I'm working through an assignment, and have become stuck understanding the question...
In part (a) I am asked to solve the equation: $z^5 = -1$
I have done this, so I now have a set of solutions: $z_0, z_1, z_2, z_3, z_4$ (one $\in \mathbb{R}$ the rest $\in \mathbb{C}$)
My confusion arises in part (b):
Let $z_0, z_1, z_2, z_3, z_4$ be the solutions that you found in part (a). Use the factorisation $$z^5+1=(z-z_0)(z-z_1)(z-z_2)(z-z_3)(z-z_4)$$ to determine the complex number that is obtained by multiplying together all the solutions of the equation $z^5=-1$.
I can happily multiply the solutions $z_0, z_1, z_2, z_3, z_4$, but I just have no idea what the relevance of the factorisation is. I'm missing something but I have no idea what, I'm guessing I have forgotten something fundamental, or my cognitive leaps are mere cognitive hops.
Sorry of any gaps/vaguery in the above, I don't want to be in a position of being accused of publishing any answers to the problem online. And please - I don't want the answer, I just want a nudge in the direction the question is pointing.

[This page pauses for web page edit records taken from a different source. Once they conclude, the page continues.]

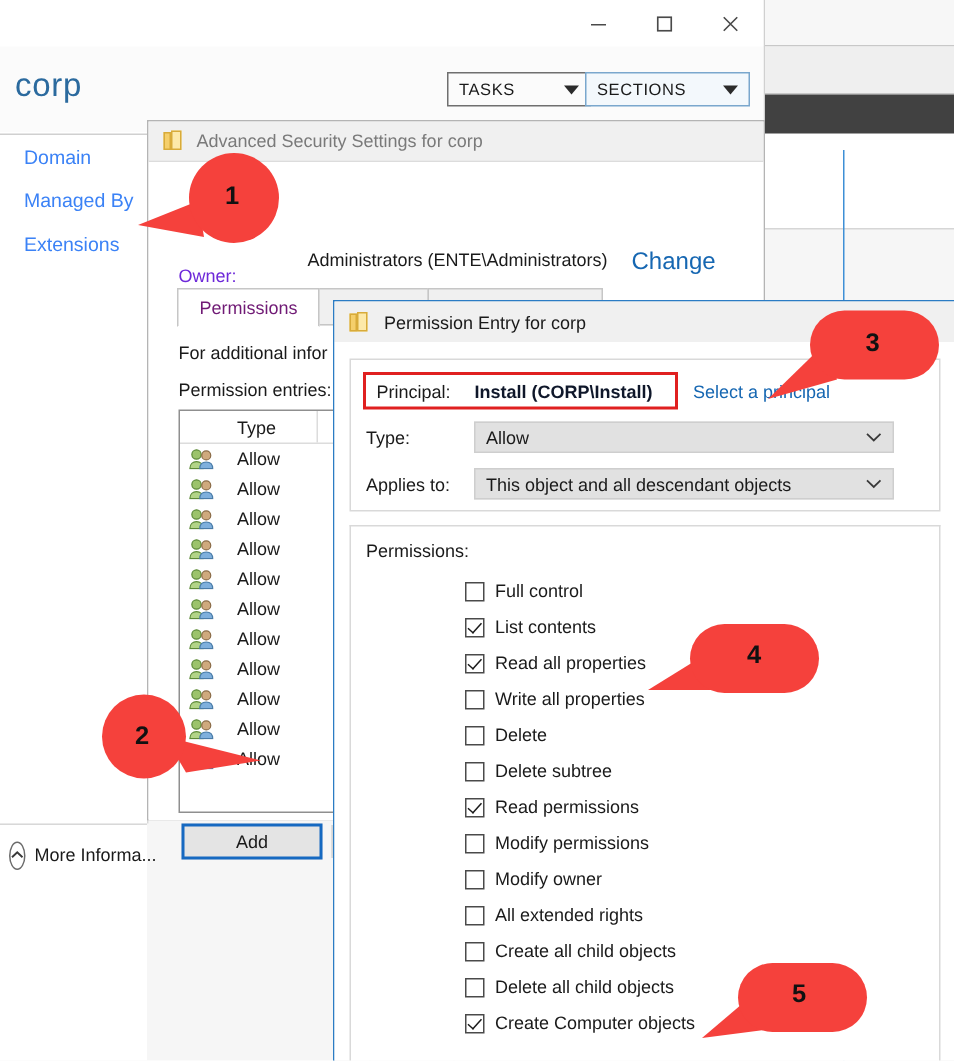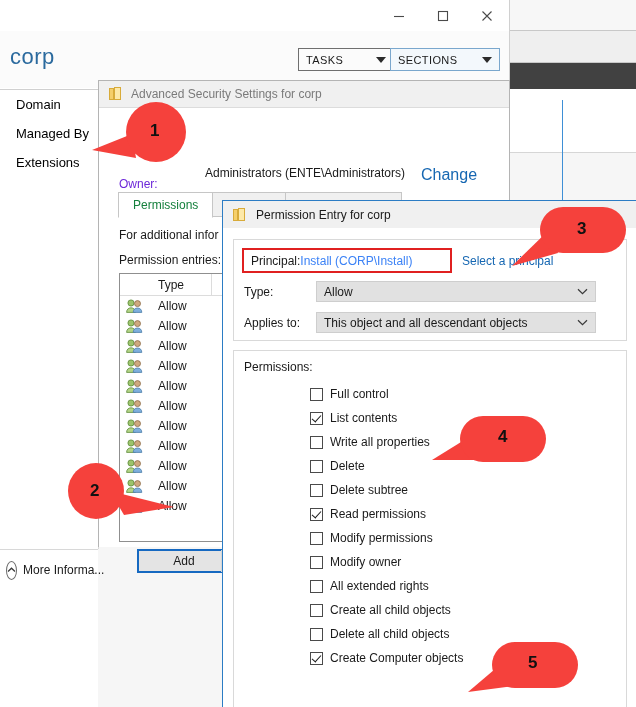--- a/index.html
+++ b/index.html
@@ -45,7 +45,7 @@
 
   
   .nav{position:absolute;left:0px;top:89px;width:98px;height:460px;background:#ffffff;border-right:1px solid #d8d8d8;}
-  .nav-item{position:absolute;left:16px;font-size:13px;color:#000000;white-space:nowrap;text-align:center;}
+  .nav-item{position:absolute;left:16px;font-size:13px;color:#3b82f6;white-space:nowrap;text-align:center;}
   .more-info-sep{position:absolute;left:0px;top:549px;width:98px;height:1px;background:#d8d8d8;}
   .more-info{position:absolute;left:0px;top:550px;width:98px;height:40px;background:#ffffff;display:flex;align-items:center;}
   .chev-circle{width:17px;height:17px;border:1px solid #6b6b6b;border-radius:50%;margin-left:6px;display:flex;align-items:center;justify-content:center;}

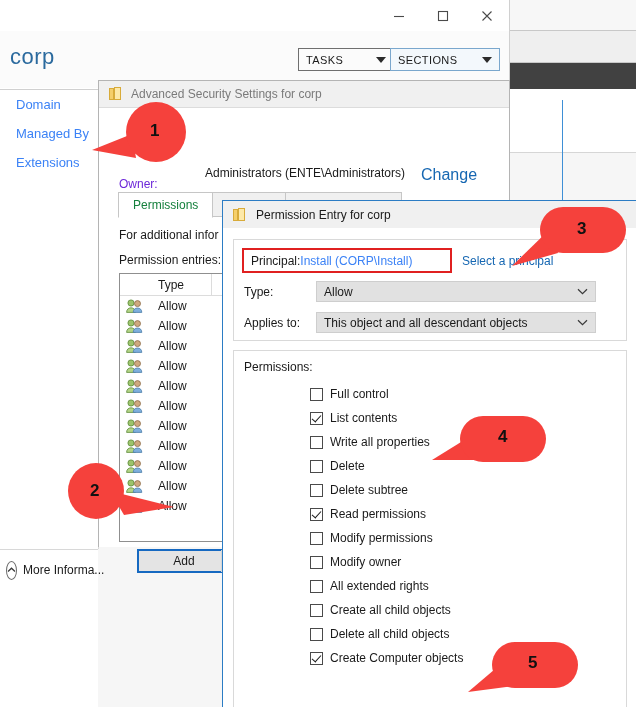--- a/index.html
+++ b/index.html
@@ -65,7 +65,7 @@
   .owner-change{position:absolute;left:322px;top:58px;font-size:16px;color:#1667b2;cursor:pointer;}
 
   .tabs{position:absolute;left:19px;top:84px;height:25px;display:flex;}
-  .tab{height:24px;padding:0 14px;display:flex;align-items:center;font-size:12px;color:#15803d;
+  .tab{height:24px;padding:0 14px;display:flex;align-items:center;font-size:12px;color:#701a75;
        background:#f0f0f0;border:1px solid #c6c6c6;border-bottom:none;margin-right:-1px;}
   .tab.active{background:#ffffff;border-bottom:1px solid #ffffff;position:relative;z-index:2;}
   .tab-underline{position:absolute;left:19px;top:108px;width:372px;height:1px;background:#c6c6c6;}

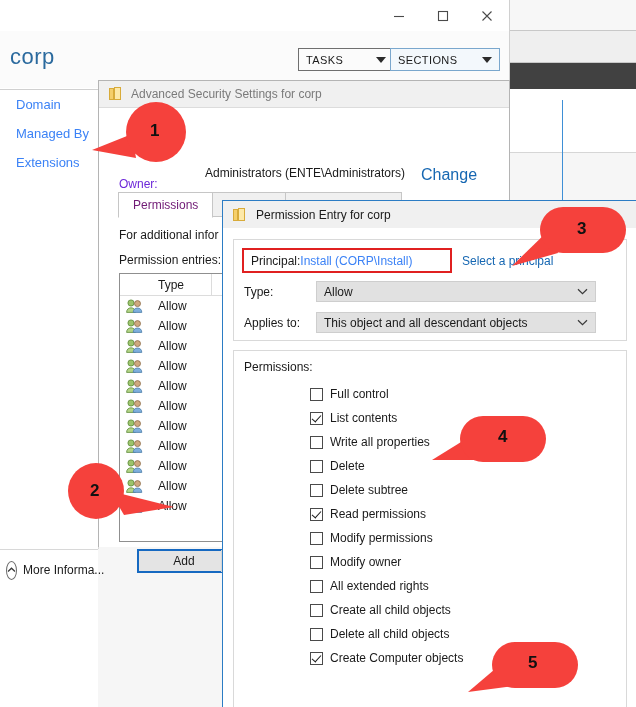--- a/index.html
+++ b/index.html
@@ -101,7 +101,7 @@
   .ped-topbox{position:absolute;left:10px;top:11px;width:392px;height:100px;background:#ffffff;border:1px solid #d9d9d9;}
   .principal-box{position:absolute;left:8px;top:8px;width:210px;height:25px;border:2px solid #e02020;box-sizing:border-box;display:flex;align-items:center;}
   .principal-lbl{margin-left:7px;font-size:12px;color:#1a1a1a;}
-  .principal-val{font-size:12px;color:#3b82f6;}
+  .principal-val{margin-left:16px;font-size:12px;color:#0f172a;font-weight:bold;}
   .select-principal{position:absolute;left:228px;top:14px;font-size:12px;color:#1667b2;cursor:pointer;}
 
   .field-lbl{position:absolute;font-size:12px;color:#1a1a1a;}

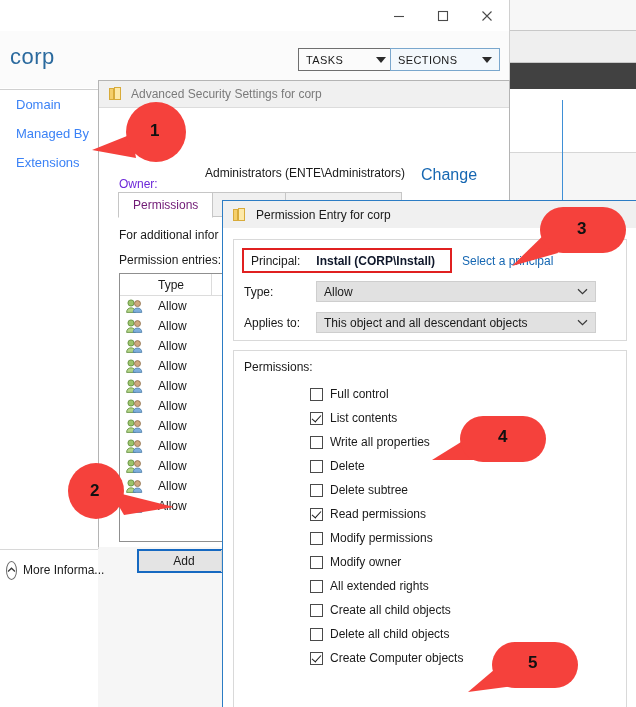--- a/index.html
+++ b/index.html
@@ -426,6 +426,10 @@
               <span class="perm-txt">List contents</span>
             </div>
             <div class="perm-row">
+              <span class="cb checked"></span>
+              <span class="perm-txt">Read all properties</span>
+            </div>
+            <div class="perm-row">
               <span class="cb"></span>
               <span class="perm-txt">Write all properties</span>
             </div>

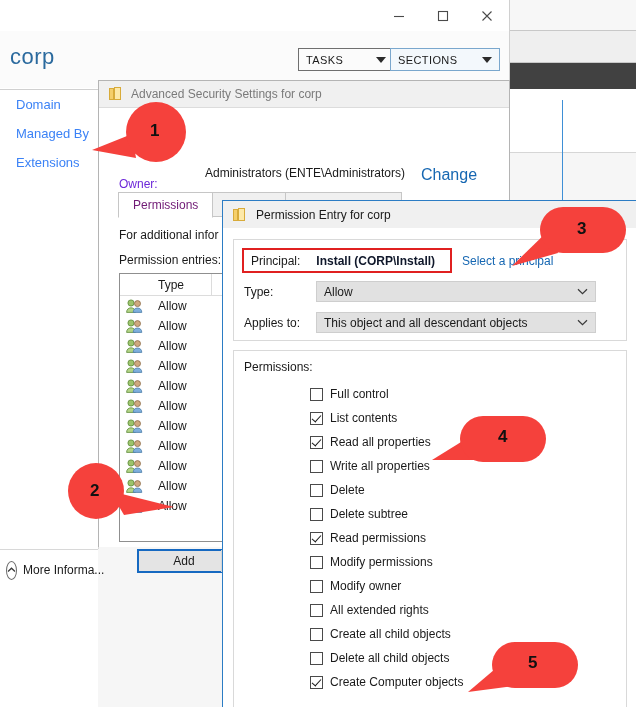--- a/index.html
+++ b/index.html
@@ -89,7 +89,7 @@
   .btn{height:23px;min-width:76px;background:#e1e1e1;border:1px solid #adadad;font-size:12px;color:#1a1a1a;
        display:flex;align-items:center;justify-content:center;box-sizing:border-box;}
   .btn.focus{border:2px solid #1669c1;background:#e4e4e4;}
-  .btn-add{position:absolute;left:38px;top:441px;width:94px;height:24px;}
+  .btn-add{position:absolute;left:22px;top:441px;width:94px;height:24px;}
   .btn-2{position:absolute;left:122px;top:442px;width:80px;height:22px;background:#d6d6d6;border:1px solid #d6d6d6;}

By expanding the expression and regrouping the terms on $z^5,z^4,\ldots$ we find:
\begin{align}&(z-z_0)(z-z_1)(z-z_2)(z-z_3)(z-z_4)\\&=z^5-(z_0+\cdots+z_4)z^4+\cdots+(-z_0)\times(-z_1)\times\cdots\times(-z_4)\\&=z^5+1\end{align} so by identification we get
$$(-z_0)\times(-z_1)\times\cdots\times(-z_4)=1$$ Can you take it from here?